In summary, PPD’s strategic mind and penchant to draft the correct strategies against the correct opponents and the correct environment led the way for North America to claim its first world title in Dota. In the last three years, EG finished in the Top 3 of The International, with one win. They have figured in some of the most important player and talent trades.

What made him a great strategist was that he mastered a brilliant tension between action and reaction. In a competitive scene that rewards teams that found a particular drafting style and stuck to it, PPD was nearly immovable in his desire to be the reactive drafter. He had the most variable starts in the pick and ban phase and always drafted differently based on his opponents.

That is not to say that he chose line-ups whose execution relied on reactive or play-from-behind heroes. To the contrary, when the enemy was more passive than EG, PPD was more than happy to equip Suma1L with a Storm Spirit or Fear with an early fighting core like Juggernaut.
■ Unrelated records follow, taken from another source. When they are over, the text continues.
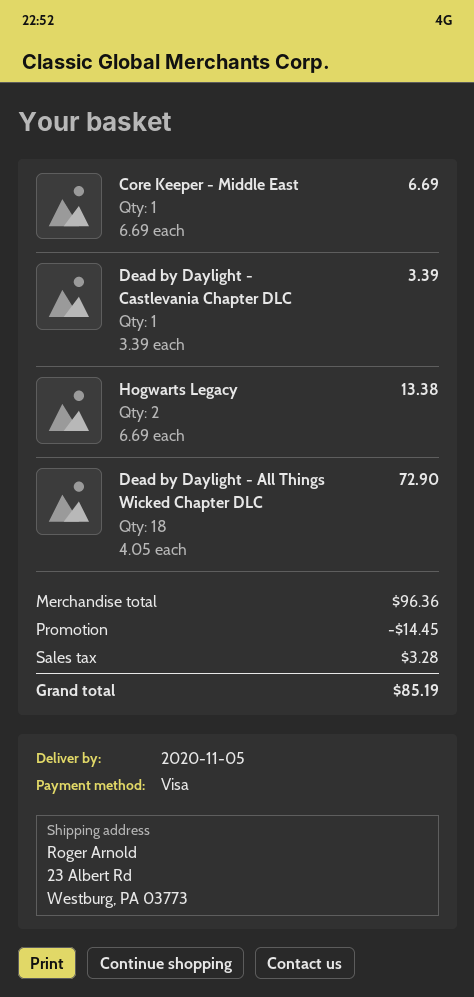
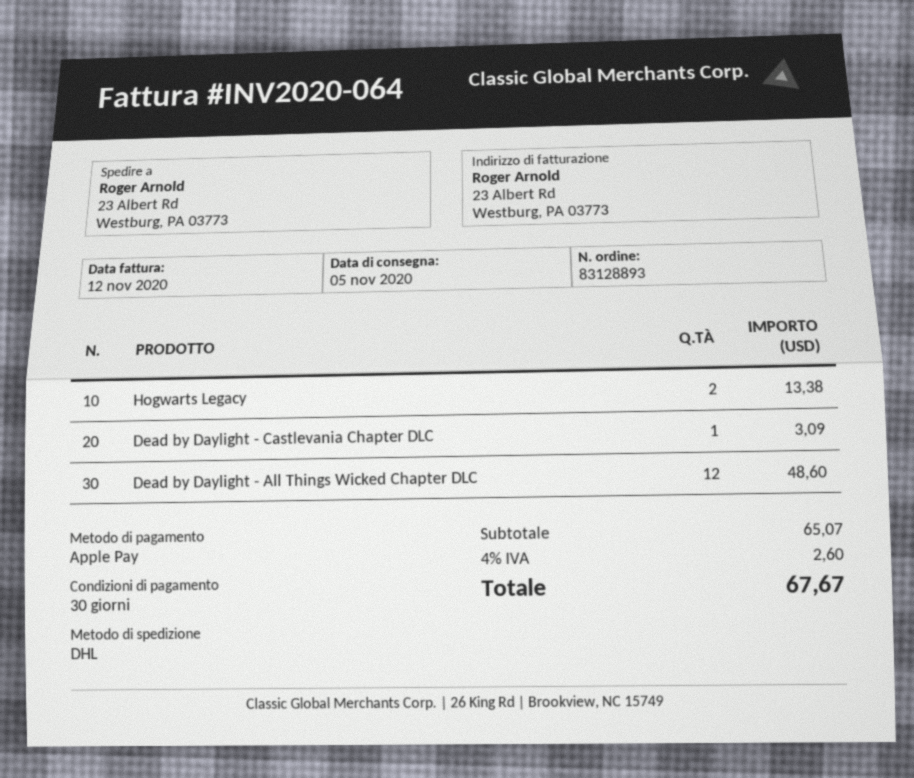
payment method: Visa -> Apple Pay
Core Keeper - Middle East: 1 for 6.69 -> none
Dead by Daylight - Castlevania Chapter DLC: 1 for 3.39 -> 1 for 3.09
Dead by Daylight - All Things Wicked Chapter DLC: 18 for 72.90 -> 12 for 48.60
subtotal: 96.36 -> 65.07
discount: 14.45 -> none
tax: 3.28 -> 2.60
total: 85.19 -> 67.67

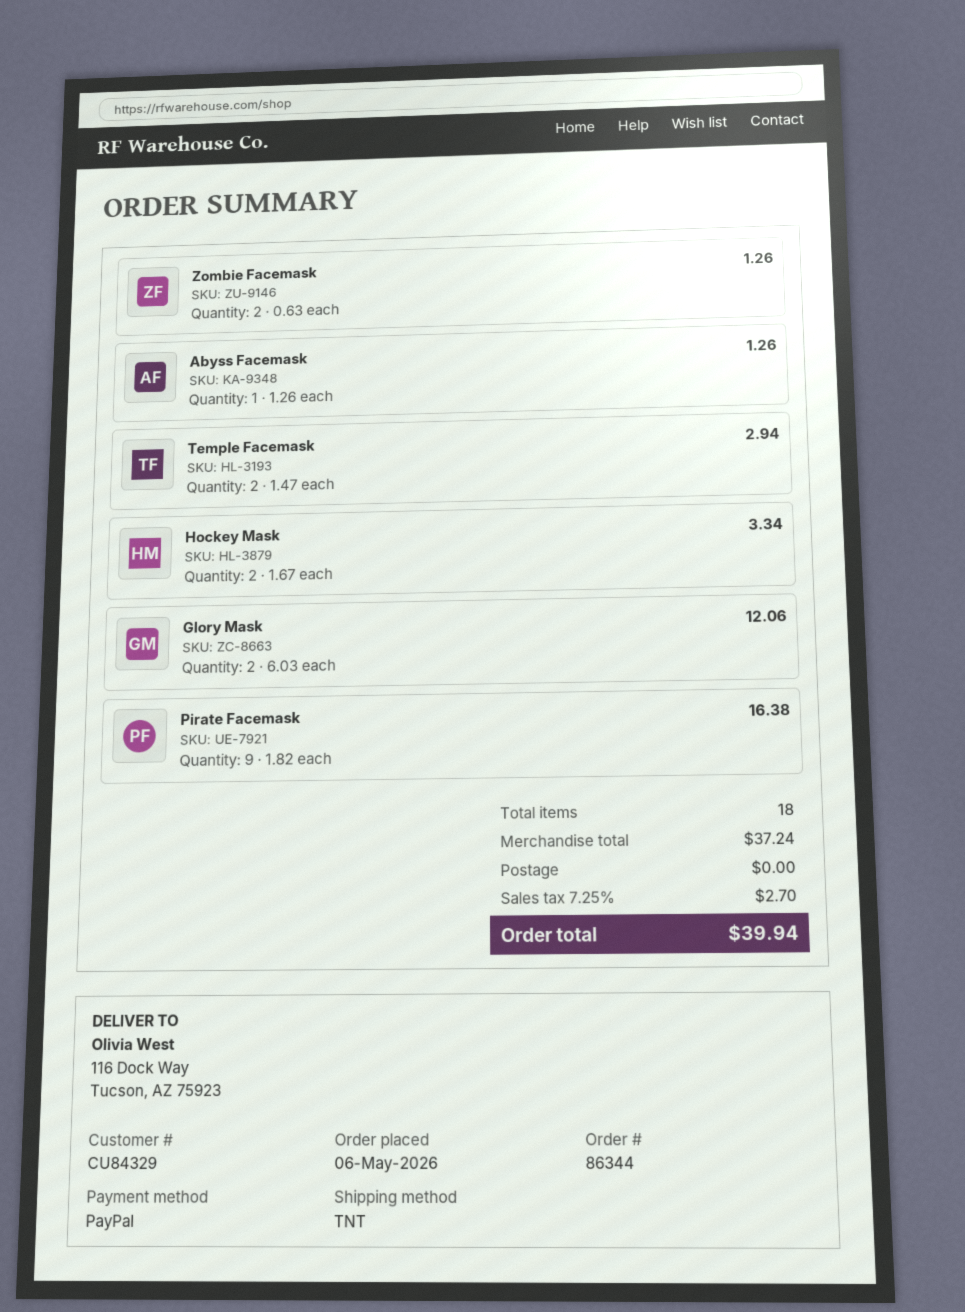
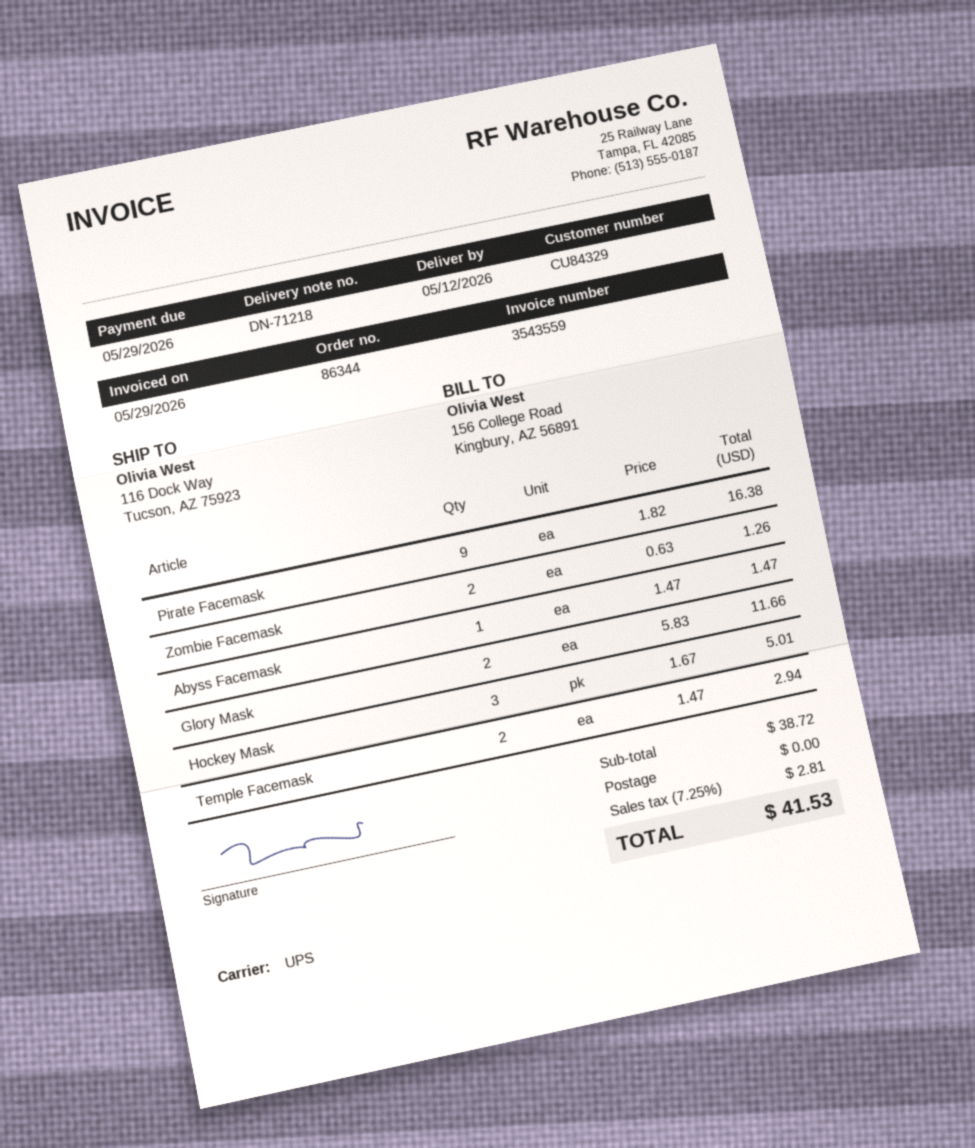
shipping method: TNT -> UPS
Abyss Facemask: 1 x 1.26 = 1.26 -> 1 x 1.47 = 1.47
Hockey Mask: 2 x 1.67 = 3.34 -> 3 x 1.67 = 5.01
Glory Mask: 2 x 6.03 = 12.06 -> 2 x 5.83 = 11.66
subtotal: 37.24 -> 38.72
tax: 7.25% = 2.70 -> 7.25% = 2.81
total: 39.94 -> 41.53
PPD was constantly pushing and testing new theories on how the game should be played around patches. It wasn’t uncommon for EG to lose out on a few LANs at the start of a new patch, only to dominate at important Tier 1 events. PPD reintroduced Treant Protector and Abaddon picks to the metagame in a time when such heroes were unpopular in competitive play.

Losing a competitor

Photo taken from the Dota 2 Flickr stream. All right belong to its owner.

As a personal decision, PPD’s move away from the competition and into the board room is a smart choice. ESports careers are notoriously short, and Dota 2 is in a spot in the cycle when new games will rise up and send older games out into the ice to die — including its players. Clearly, PPD wants to get ahead start and establish himself in another field of competition.
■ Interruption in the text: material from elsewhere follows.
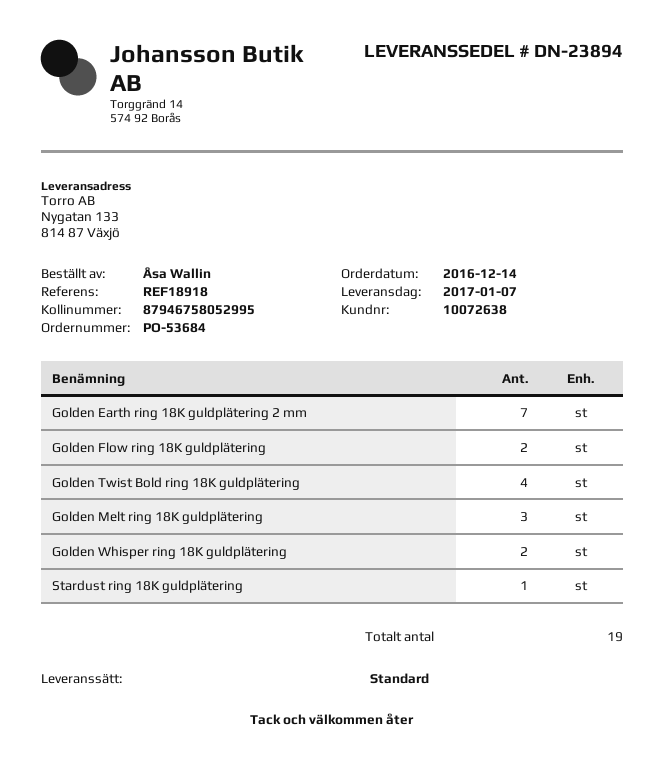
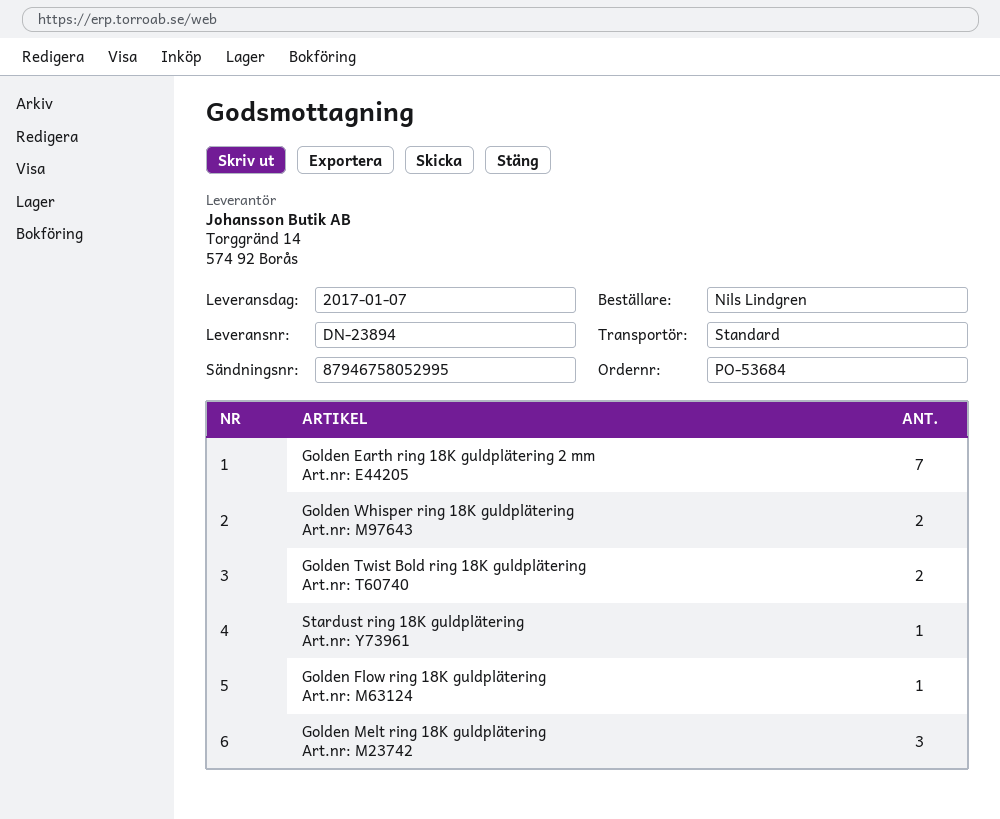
ordered by: Åsa Wallin -> Nils Lindgren
Golden Flow ring 18K guldplätering: 2 -> 1
Golden Twist Bold ring 18K guldplätering: 4 -> 2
At 24-years old, PPD still has at least one or two The International runs left in him, with or without Fear to serve as the spiritual heart of EG.

Fear’s retirement might have signaled to Peter Dager that there would be no one else to rein in a team of four other players where he could express his tactical brilliance. Maybe that is the underlying reason outside of the press releases; that for all the genius of PPD, he does not have the confidence to lead players into his vision…even when his vision has proven correct time and time again.

But his legacy will be such that with talents such as Arteezy, Zai, Fear, UNiVeRSe and Suma1L, it took a supremely unique drafter to bring out their potential and give them the biggest successes of their careers: an Aegis win, a Western win at a Chinese LAN. Compliments of Peter Dager.

With new talent emerging and older teams restructuring in NA, it will take some time to find another PPD. A player who can reignite a scene not through technical play, but through rethinking how the game of Dota is played.

PPD’s departure from the scene and into the shadows might be the smart move, but it’s a shame for lovers of great Dota 2.